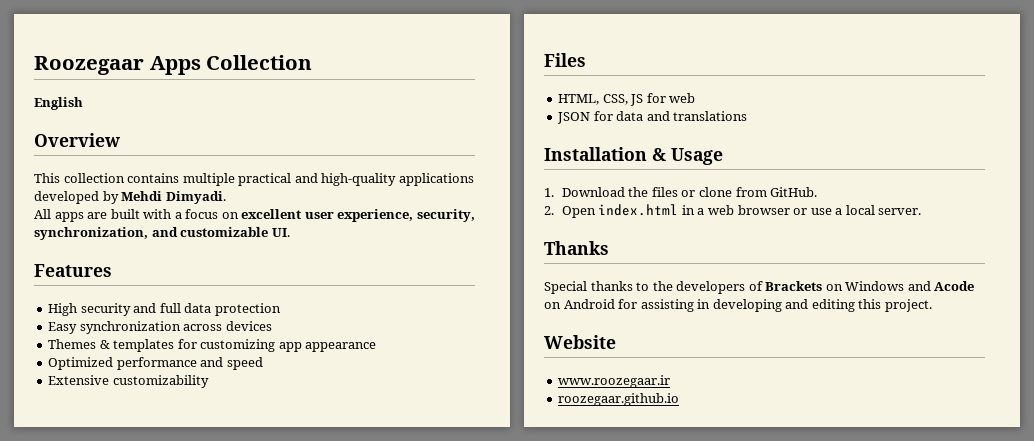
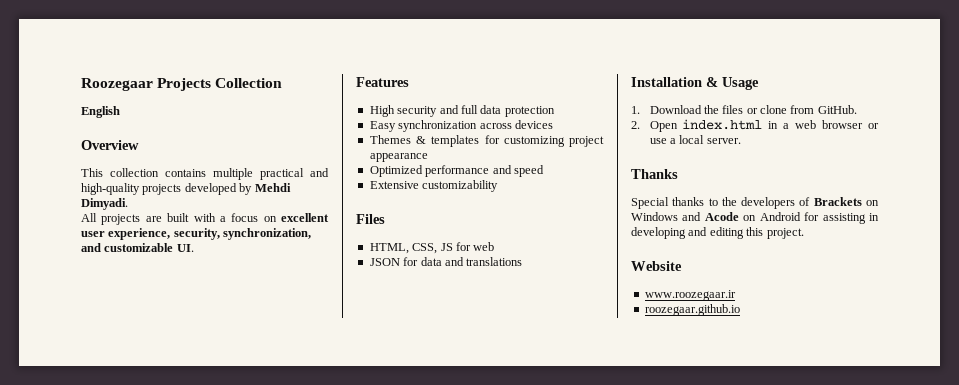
- Roozegaar Apps Collection
+ Roozegaar Projects Collection
- This collection contains multiple practical and high-quality applications developed by Mehdi Dimyadi.
+ This collection contains multiple practical and high-quality projects developed by Mehdi Dimyadi.
- All apps are built with a focus on excellent user experience, security, synchronization, and customizable UI.
+ All projects are built with a focus on excellent user experience, security, synchronization, and customizable UI.
- Themes & templates for customizing app appearance
+ Themes & templates for customizing project appearance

» Required work: Would you repeat the lines from the one containing "- Themes & templates" through the end of the data, exactly, with nothing before or after them?

» Problem solution:
- Themes & templates for customizing app appearance
+ Themes & templates for customizing project appearance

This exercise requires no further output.